Did Hummingbird Just Kill Your Local SEO?

Hummingbird, Makes Me Feel Fine

Let’s cut to the chase: no, it didn’t (see Betteridge’s Law of Headlines). But Search Engine Land tells me the Hummingbird stuff really drives the page views these days, so you only have yourself to blame. :)

That said, Google’s Hummingbird algorithm, along with all of the other awesome updates Google has made over the past year, has forced me to reevaluate how I approach a local SEO campaign.

First, some background on Hummingbird: Google wants to do better at matching queries to results, particularly as voice search becomes more popular and people start asking their phones complex questions instead of typing simple searches. According to Danny Sullivan:

Google said that Hummingbird is paying more attention to each word in a query, ensuring that the whole query — the whole sentence or conversation or meaning — is taken into account, rather than particular words.

Danny provides a great local search example to illustrate the change:

“What’s the closest place to buy the iPhone 5s to my home?” A traditional search engine might focus on finding matches for words — finding a page that says “buy” and “iPhone 5s,” for example.

Hummingbird should better focus on the meaning behind the words. It may better understand the actual location of your home, if you’ve shared that with Google. It might understand that “place” means you want a brick-and-mortar store. It might get that “iPhone 5s” is a particular type of electronic device carried by certain stores. Knowing all these meanings may help Google go beyond just finding pages with matching words.

So how do you apply this to your Local SEO strategy?

Invest In FAQ Content

The FAQ has been the go-to SEO strategy since time began (circa 1998). Over time, your sales staff probably answers the same set of questions from potential customers over and over again. These are the same queries that customers type (and now speak) into search engines. By adding the most popular questions to your site, either in a dedicated FAQ section or on a blog, you now are more eligible to rank for these queries.

“But wait,” you say, “most of these types of queries are not necessarily local, right?” That’s true. There’s nothing inherently local about the phrase, “how to get rid of mold spots on ceiling,” and the current Google SERP for that query shows a lot of national DIY site results.

But if you think about Hummingbird’s goal to “focus on the meaning behind the words,” you’ll see that sooner or later, Google is going to start to put the fact that you have mold spots on your ceiling together with the idea that you might want to remove those spots and that’s where local businesses that target these queries can gain an unfair advantage over the eHows and DIY.coms of the world.

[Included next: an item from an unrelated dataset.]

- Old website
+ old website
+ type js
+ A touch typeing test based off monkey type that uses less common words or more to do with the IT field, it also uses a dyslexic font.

Invest In Content That Provides Unique Information (Pro Tip: Use Data)

The problem with the FAQ strategy mentioned above is that any mold-removal company can throw up an FAQ that targets a bunch of juicy queries. So you’ve got to go the extra mile and start putting up content that both answers questions and is not easily duplicated by that low-brow SEO your competition is using.

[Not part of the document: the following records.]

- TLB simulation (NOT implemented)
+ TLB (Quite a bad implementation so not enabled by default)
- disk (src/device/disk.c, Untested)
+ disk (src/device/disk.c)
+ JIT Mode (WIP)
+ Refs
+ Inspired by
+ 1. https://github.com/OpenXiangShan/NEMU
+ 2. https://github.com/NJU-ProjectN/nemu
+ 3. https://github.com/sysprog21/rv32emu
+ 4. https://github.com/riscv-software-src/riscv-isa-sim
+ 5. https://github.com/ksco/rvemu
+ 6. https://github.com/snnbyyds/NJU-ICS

Even when you think you have nothing to say, you can still use your proprietary business data to come up with interesting stuff. For example, if you are targeting people in the market for body sculpting, how about looking at all of the data you have on your patients and doing a post like How Long Does Vaser Lipo Last? Swelling Histogram

Invest In “Fresh” Content For Your Target Service Locations

Like everything else in local, this is easy to say and hard to do. But I have seen no better tactic for improving local rankings (particularly for service areas where a business has no physical locations) than regularly updating a site with content relevant to those service areas. And there are plenty of ways to skin this cat. You could:

Now I know what you’re thinking. “Hey Andrew, that’s a lot of text to wade through just to learn that I have to create better content.” Truth be told, Hummingbird hasn’t changed Local SEO much (yet), except perhaps by accident.

You still need to fix your citations, get links, get reviews, build “unstructured” citations and make your site accessible. Hummingbird just gives us content-crazy SEOs yet another excuse to push businesses to invest in making their sites better.

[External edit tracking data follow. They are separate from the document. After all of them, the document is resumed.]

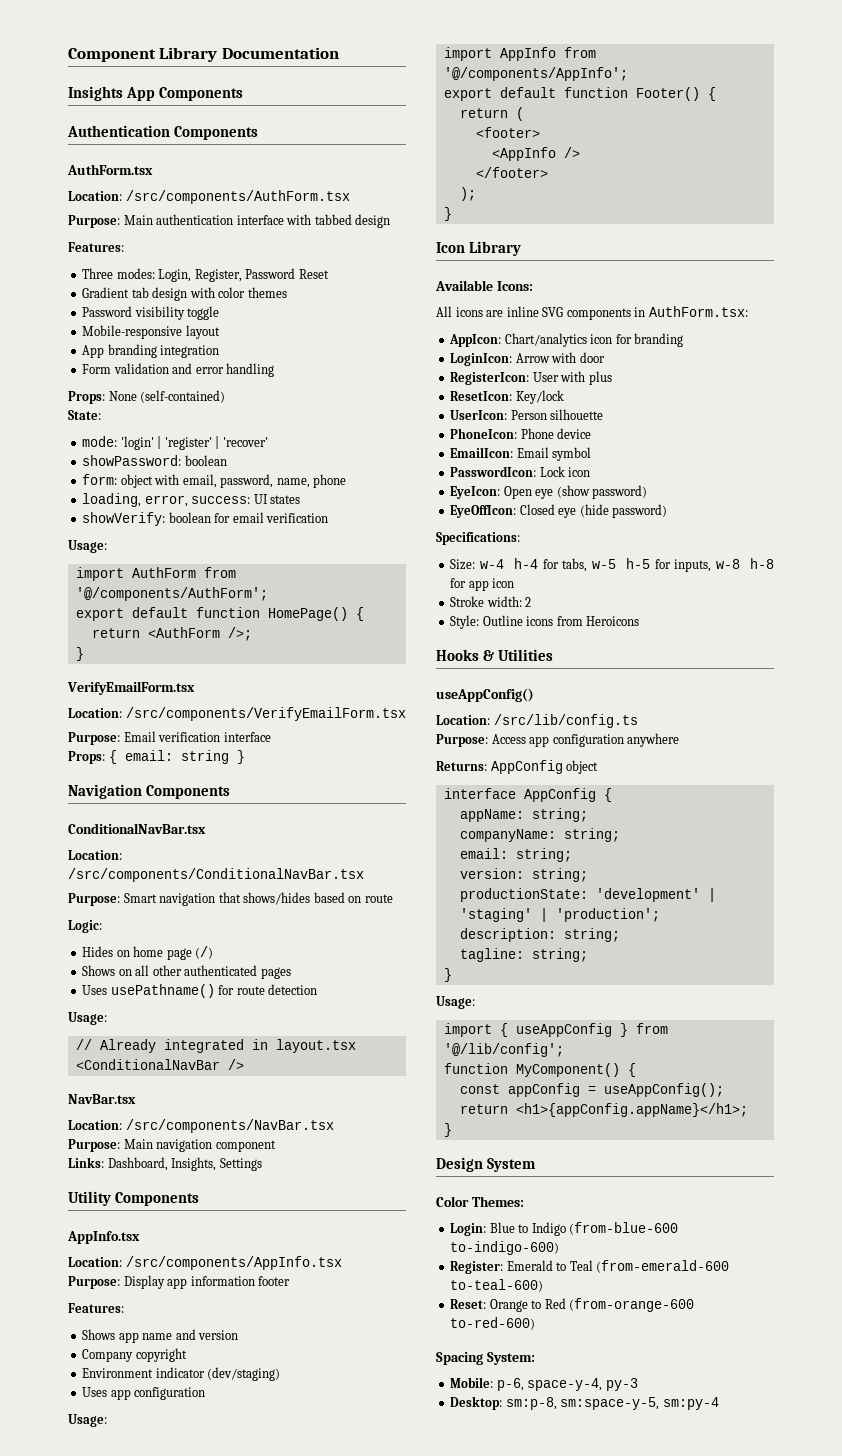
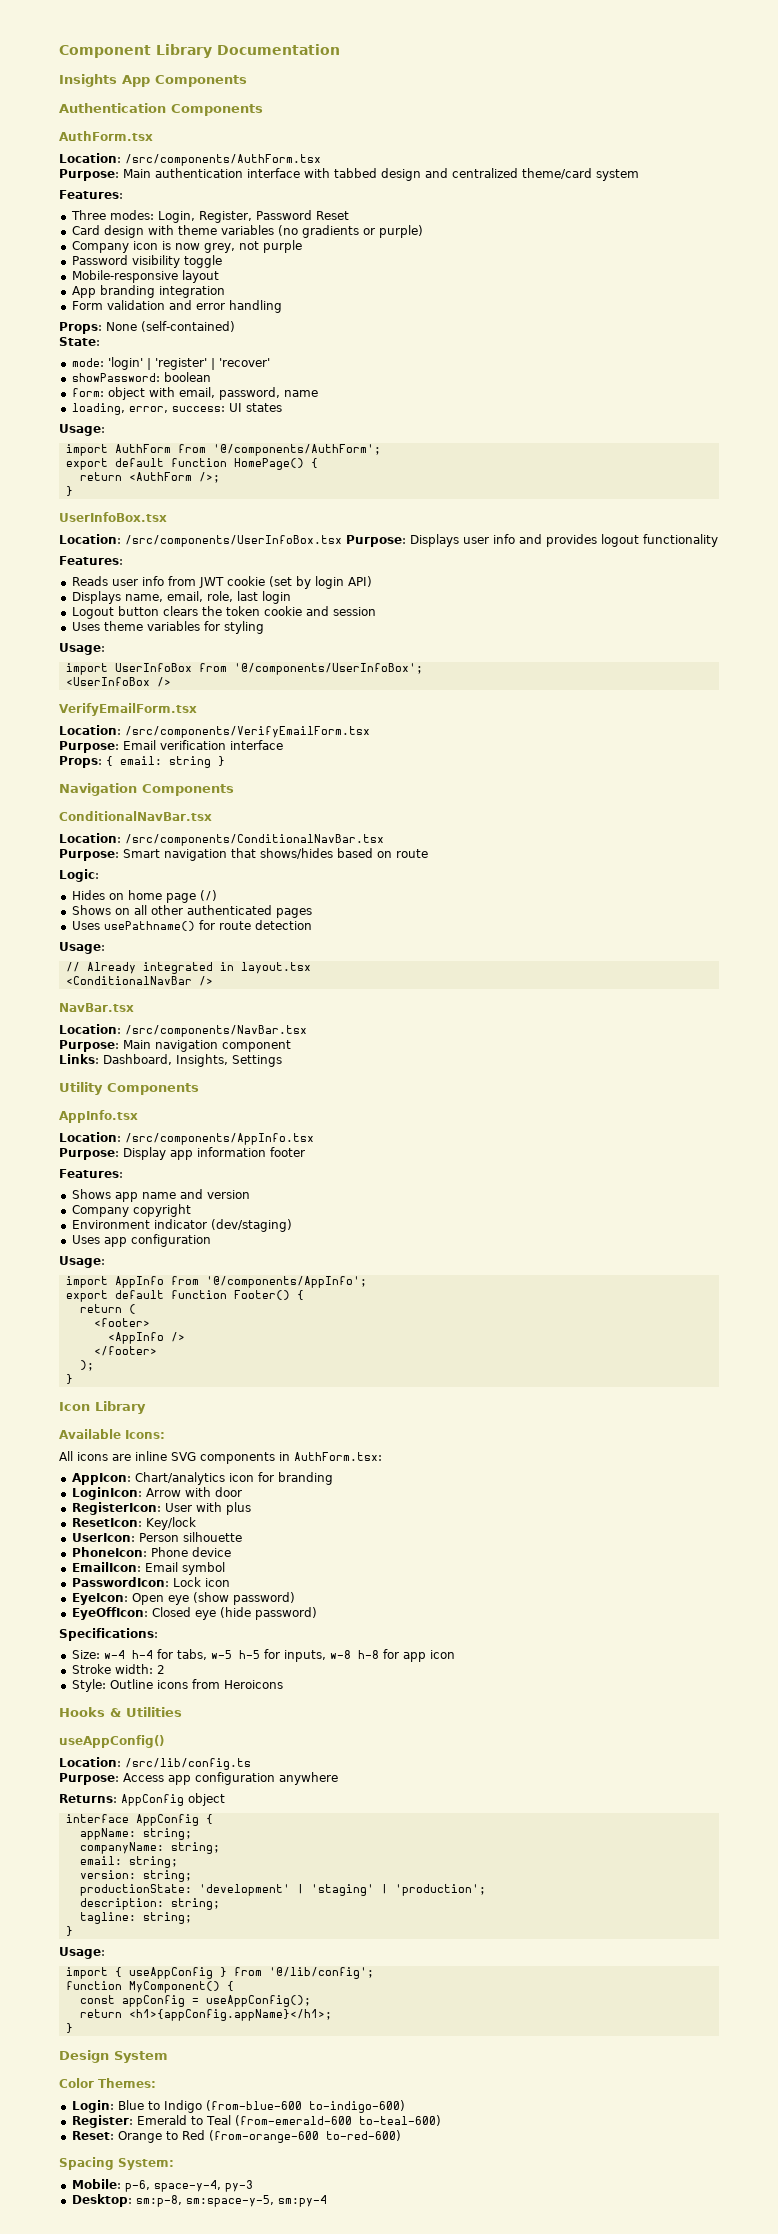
- Purpose: Main authentication interface with tabbed design
+ Purpose: Main authentication interface with tabbed design and centralized theme/card system
- Gradient tab design with color themes
+ Card design with theme variables (no gradients or purple)
+ Company icon is now grey, not purple
- form: object with email, password, name, phone
+ form: object with email, password, name
- showVerify: boolean for email verification
+ UserInfoBox.tsx
+ Location: /src/components/UserInfoBox.tsx Purpose: Displays user info and provides logout functionality
+ Features:
+ Reads user info from JWT cookie (set by login API)
+ Displays name, email, role, last login
+ Logout button clears the token cookie and session
+ Uses theme variables for styling
+ Usage:
+ import UserInfoBox from '@/components/UserInfoBox';
+ <UserInfoBox />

And if that’s not good enough insider info for you, and you’re desperate for some cutting edge Google Local SERP news, I recommend you peruse Nyagoslav Zhekov’s post on how Google may have just decoupled local and “pure” organic results and, in the process, shifted Local SEO’s emphasis back to citation building.

Sometimes, Local SEO truly is for the birds.

Opinions expressed in the article are those of the guest author and not necessarily Search Engine Land.

Related Topics: Channel: Local | Google: Hummingbird | Local Search Column | Top News


About The Author: is the proprietor of Local SEO Guide, a local search engine optimization consulting company specializing in yellow pages seo and local directory search—the blog is pretty fabulous too.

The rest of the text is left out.